● **Problem requirements**: The full set of entries below is to be returned unchanged.

● **Records provided**:
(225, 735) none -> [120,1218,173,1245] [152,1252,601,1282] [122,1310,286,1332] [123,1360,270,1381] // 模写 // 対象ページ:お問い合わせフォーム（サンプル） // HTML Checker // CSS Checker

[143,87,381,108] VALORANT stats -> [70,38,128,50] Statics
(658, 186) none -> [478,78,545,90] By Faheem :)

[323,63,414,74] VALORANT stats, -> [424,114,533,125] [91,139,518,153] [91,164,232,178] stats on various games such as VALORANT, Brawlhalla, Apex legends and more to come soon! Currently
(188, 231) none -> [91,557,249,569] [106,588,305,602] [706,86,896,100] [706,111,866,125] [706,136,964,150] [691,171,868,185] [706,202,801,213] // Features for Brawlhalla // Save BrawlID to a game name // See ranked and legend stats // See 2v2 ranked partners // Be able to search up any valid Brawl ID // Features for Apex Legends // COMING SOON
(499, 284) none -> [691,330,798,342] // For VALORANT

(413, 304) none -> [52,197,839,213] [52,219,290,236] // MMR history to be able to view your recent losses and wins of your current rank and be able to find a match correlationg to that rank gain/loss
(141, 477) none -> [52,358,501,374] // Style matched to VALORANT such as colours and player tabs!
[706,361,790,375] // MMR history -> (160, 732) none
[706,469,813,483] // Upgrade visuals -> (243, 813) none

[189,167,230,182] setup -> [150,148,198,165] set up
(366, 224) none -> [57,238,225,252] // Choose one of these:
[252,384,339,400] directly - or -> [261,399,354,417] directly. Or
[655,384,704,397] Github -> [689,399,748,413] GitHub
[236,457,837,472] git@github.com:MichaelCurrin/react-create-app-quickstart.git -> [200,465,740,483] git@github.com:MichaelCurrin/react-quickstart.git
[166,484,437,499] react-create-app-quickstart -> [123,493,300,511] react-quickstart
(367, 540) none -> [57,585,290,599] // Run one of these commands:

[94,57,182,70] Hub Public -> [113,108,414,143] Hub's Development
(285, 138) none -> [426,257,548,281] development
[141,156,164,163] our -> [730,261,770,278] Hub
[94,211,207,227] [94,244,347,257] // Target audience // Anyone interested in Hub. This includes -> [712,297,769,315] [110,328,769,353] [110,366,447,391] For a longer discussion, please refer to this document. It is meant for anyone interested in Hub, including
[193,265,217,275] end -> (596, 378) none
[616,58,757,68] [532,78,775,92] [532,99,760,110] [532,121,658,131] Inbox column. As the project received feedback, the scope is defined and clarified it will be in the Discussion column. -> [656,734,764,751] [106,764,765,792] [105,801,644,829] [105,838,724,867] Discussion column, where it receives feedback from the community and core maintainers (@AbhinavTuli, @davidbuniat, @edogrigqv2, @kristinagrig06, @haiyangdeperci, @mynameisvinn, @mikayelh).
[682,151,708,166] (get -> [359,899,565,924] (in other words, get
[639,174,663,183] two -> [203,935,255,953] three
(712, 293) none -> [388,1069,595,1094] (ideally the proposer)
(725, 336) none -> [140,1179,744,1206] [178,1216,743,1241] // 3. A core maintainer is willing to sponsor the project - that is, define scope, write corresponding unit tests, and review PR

● **Result**:
(225, 735) none -> [120,1218,173,1245] [152,1252,601,1282] [122,1310,286,1332] [123,1360,270,1381] // 模写 // 対象ページ:お問い合わせフォーム（サンプル） // HTML Checker // CSS Checker

[143,87,381,108] VALORANT stats -> [70,38,128,50] Statics
(658, 186) none -> [478,78,545,90] By Faheem :)

[323,63,414,74] VALORANT stats, -> [424,114,533,125] [91,139,518,153] [91,164,232,178] stats on various games such as VALORANT, Brawlhalla, Apex legends and more to come soon! Currently
(188, 231) none -> [91,557,249,569] [106,588,305,602] [706,86,896,100] [706,111,866,125] [706,136,964,150] [691,171,868,185] [706,202,801,213] // Features for Brawlhalla // Save BrawlID to a game name // See ranked and legend stats // See 2v2 ranked partners // Be able to search up any valid Brawl ID // Features for Apex Legends // COMING SOON
(499, 284) none -> [691,330,798,342] // For VALORANT

(413, 304) none -> [52,197,839,213] [52,219,290,236] // MMR history to be able to view your recent losses and wins of your current rank and be able to find a match correlationg to that rank gain/loss
(141, 477) none -> [52,358,501,374] // Style matched to VALORANT such as colours and player tabs!
[706,361,790,375] // MMR history -> (160, 732) none
[706,469,813,483] // Upgrade visuals -> (243, 813) none

[189,167,230,182] setup -> [150,148,198,165] set up
(366, 224) none -> [57,238,225,252] // Choose one of these:
[252,384,339,400] directly - or -> [261,399,354,417] directly. Or
[655,384,704,397] Github -> [689,399,748,413] GitHub
[236,457,837,472] git@github.com:MichaelCurrin/react-create-app-quickstart.git -> [200,465,740,483] git@github.com:MichaelCurrin/react-quickstart.git
[166,484,437,499] react-create-app-quickstart -> [123,493,300,511] react-quickstart
(367, 540) none -> [57,585,290,599] // Run one of these commands:

[94,57,182,70] Hub Public -> [113,108,414,143] Hub's Development
(285, 138) none -> [426,257,548,281] development
[141,156,164,163] our -> [730,261,770,278] Hub
[94,211,207,227] [94,244,347,257] // Target audience // Anyone interested in Hub. This includes -> [712,297,769,315] [110,328,769,353] [110,366,447,391] For a longer discussion, please refer to this document. It is meant for anyone interested in Hub, including
[193,265,217,275] end -> (596, 378) none
[616,58,757,68] [532,78,775,92] [532,99,760,110] [532,121,658,131] Inbox column. As the project received feedback, the scope is defined and clarified it will be in the Discussion column. -> [656,734,764,751] [106,764,765,792] [105,801,644,829] [105,838,724,867] Discussion column, where it receives feedback from the community and core maintainers (@AbhinavTuli, @davidbuniat, @edogrigqv2, @kristinagrig06, @haiyangdeperci, @mynameisvinn, @mikayelh).
[682,151,708,166] (get -> [359,899,565,924] (in other words, get
[639,174,663,183] two -> [203,935,255,953] three
(712, 293) none -> [388,1069,595,1094] (ideally the proposer)
(725, 336) none -> [140,1179,744,1206] [178,1216,743,1241] // 3. A core maintainer is willing to sponsor the project - that is, define scope, write corresponding unit tests, and review PR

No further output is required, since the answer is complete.